Sage Targets Agentic Future With Expanded Developer Platform

Key Takeaways

Sage's new unified developer platform provides a consistent experience across products, enhancing the ease of developing and deploying AI agents and solutions within the Sage ecosystem.

The introduction of usage-based pricing and revenue sharing models allows partners to better align their cost structures with customer adoption rates, facilitating clearer monetization paths for new integrations.

Enhanced security and governance measures, including improved onboarding and certification processes, ensure that partners can develop solutions securely while maintaining trust and compliance in the Sage ecosystem.

Sage is widening the lane for partner led innovation with new AI tools and commercial models on its developer platform, aimed at speeding how solutions reach Sage Intacct, Sage X3 and Sage Active customers. The update promises a more unified build experience, AI agent tooling and usage based revenue options that reshape the daily reality for product, architecture and partner teams across the Sage ecosystem.

This was highlighted during the Sage Future Conference in San Francisco from April 28-30, which ERP Today will be covering.

Analysis

What This Means for ERP Insiders

Ecosystem platforms will drive AI adoption velocity. Sage’s unified developer experience and agent tooling show how ERP aligned vendors will compete on how quickly partners can build, certify and monetize AI agents inside core workflows.

Unified Platform And Agent Tools For Faster Delivery

The latest platform release introduces a single, more consistent developer experience across Sage products, giving partners one point of access to APIs, SDKs and agentic capabilities. For ISV CTOs and solution architects, that reduces the friction of building once and deploying across multiple Sage products and regions, rather than maintaining separate integration stacks for each application.

AI-oriented tools, including Sage Agent Builder and the AI Gateway, provide structured paths to design, test and deploy AI agents that operate inside Sage workflows, such as Sage Copilot and Sage Marketplace. The approach responds to IDC expectations of a tenfold increase in the number and complexity of third party and custom AI agents enterprises will run over the next five years, and positions Sage partners to participate in that growth.

Early use cases include DataBlend’s PopdockAI Agent, which connects data across finance workflows to automate tasks like reconciliation and forecasting while surfacing real time insights directly inside finance processes. DataBlend’s leadership highlights that capabilities such as the AI Gateway make it more straightforward to embed AI driven functionality into their products and bring those solutions to market faster.

On the commercial side, Sage is introducing usage based pricing and revenue sharing models so partners can align cost structures with adoption curves. For business development leaders, that means clearer monetization paths for new integrations and AI agents, and the ability to tune offerings to different customer segments without renegotiating traditional license structures.

Analysis

What This Means for ERP Insiders

Commercial flexibility becomes a partner magnet. Usage-based pricing and revenue sharing models indicate that platform economics will be central to attracting ISVs, shaping where the most innovative finance and operations extensions are delivered.

Governance, Security And Impact For Teams

The platform expansion is anchored in trust and governance. Sage is strengthening onboarding, sandbox environments and certification pathways so partners can develop and deploy solutions securely. Enhancements to Sage Verify support stronger authentication and business identity checks, including two factor authentication, without adding unnecessary friction for end users.

For internal and partner engineering teams, this translates into more predictable development cycles. Standardized sandboxes and certification processes reduce guesswork about acceptance criteria, while shared platform services such as accounting, payroll, carbon accounting and expense management give developers building blocks to extend rather than replicate core capabilities.

From a customer perspective, the changes are meant to deliver a broader range of integrated solutions that reduce complexity and improve how finance and operations run. As partners adopt the unified platform and AI tooling, finance and operations leaders can expect more targeted agents and extensions that plug cleanly into Sage environments, automating niche workflows without introducing brittle customizations.
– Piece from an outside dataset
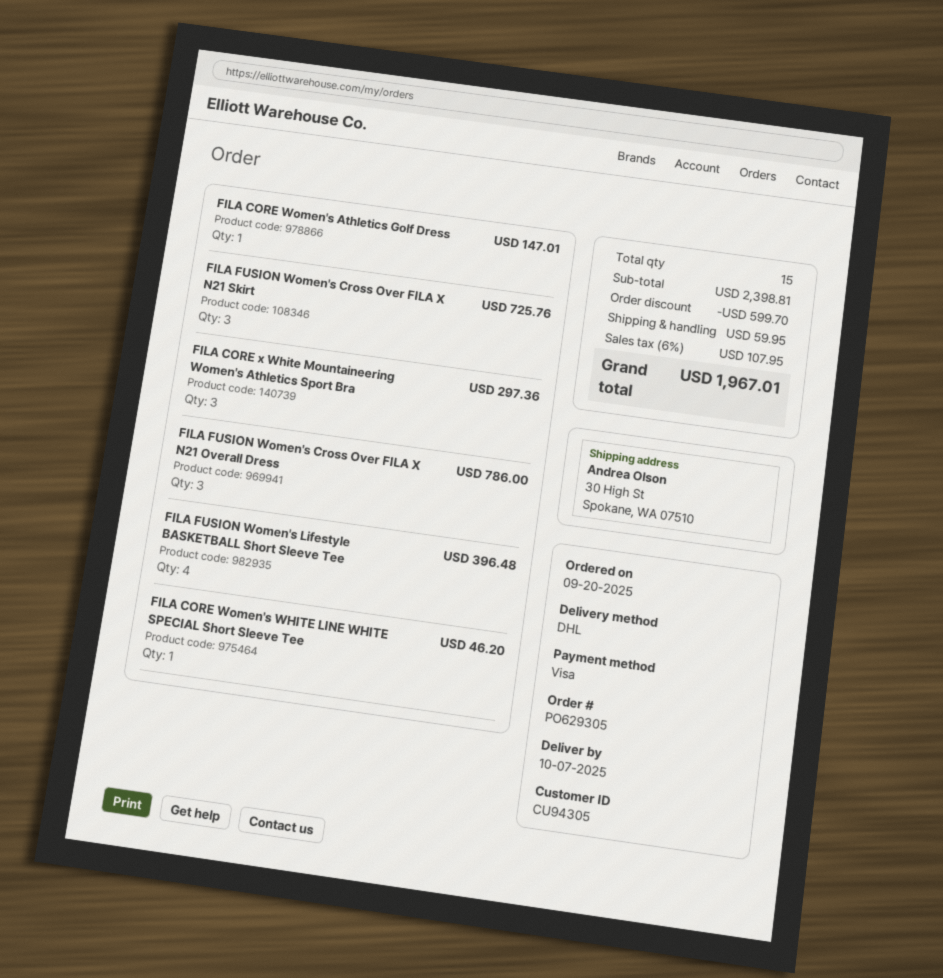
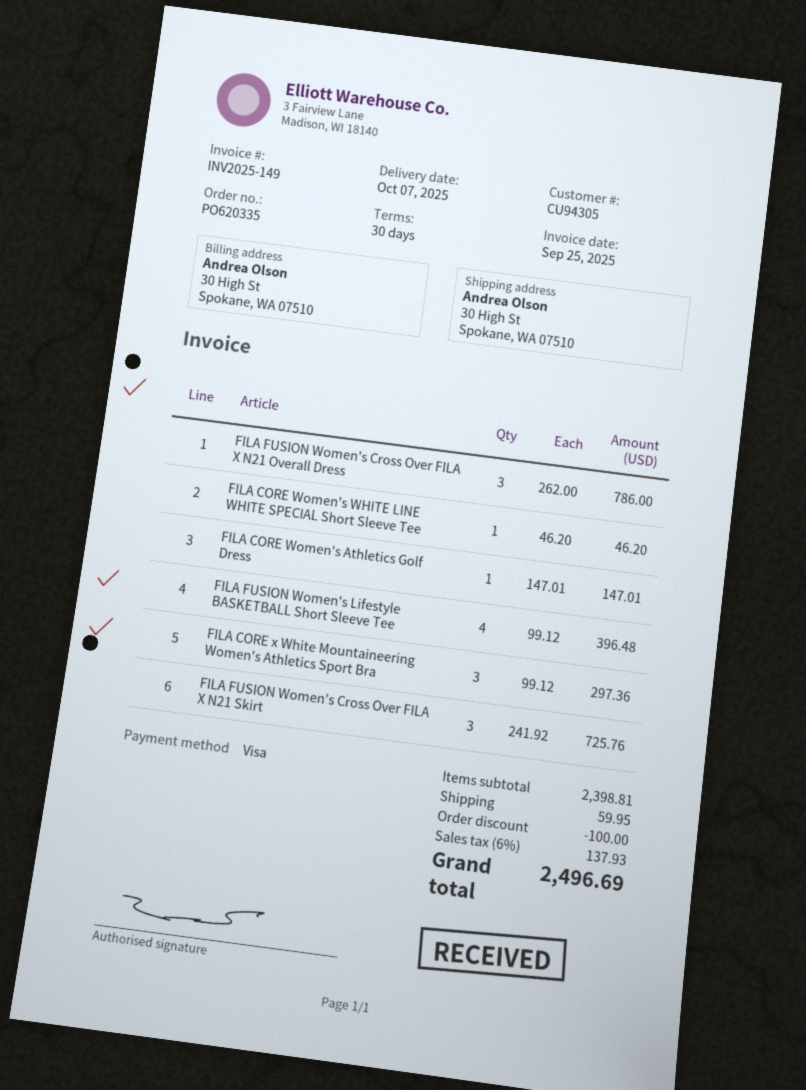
order number: PO629305 -> PO620335
discount: 599.70 -> 100.00
tax: 6% = 107.95 -> 6% = 137.93
total: 1967.01 -> 2496.69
For technology executives evaluating ERP and application platforms, the Sage announcement underscores the rising importance of ecosystem readiness as a selection criterion. Beyond product roadmaps, decision makers need to gauge how well a vendor’s platform supports third party agent development, enforces security and identity standards, and offers commercial models that attract high quality ISVs. In practice, that will influence which ecosystems can sustain rich marketplaces of AI augmented solutions and which struggle to move beyond core functionality.

Analysis

What This Means for ERP Insiders

Security And governance differentiate serious agent platforms. Strengthened onboarding, sandboxes, Sage Verify and certification processes highlight that trusted ERP ecosystems will be defined by how safely they let partners operate on production data.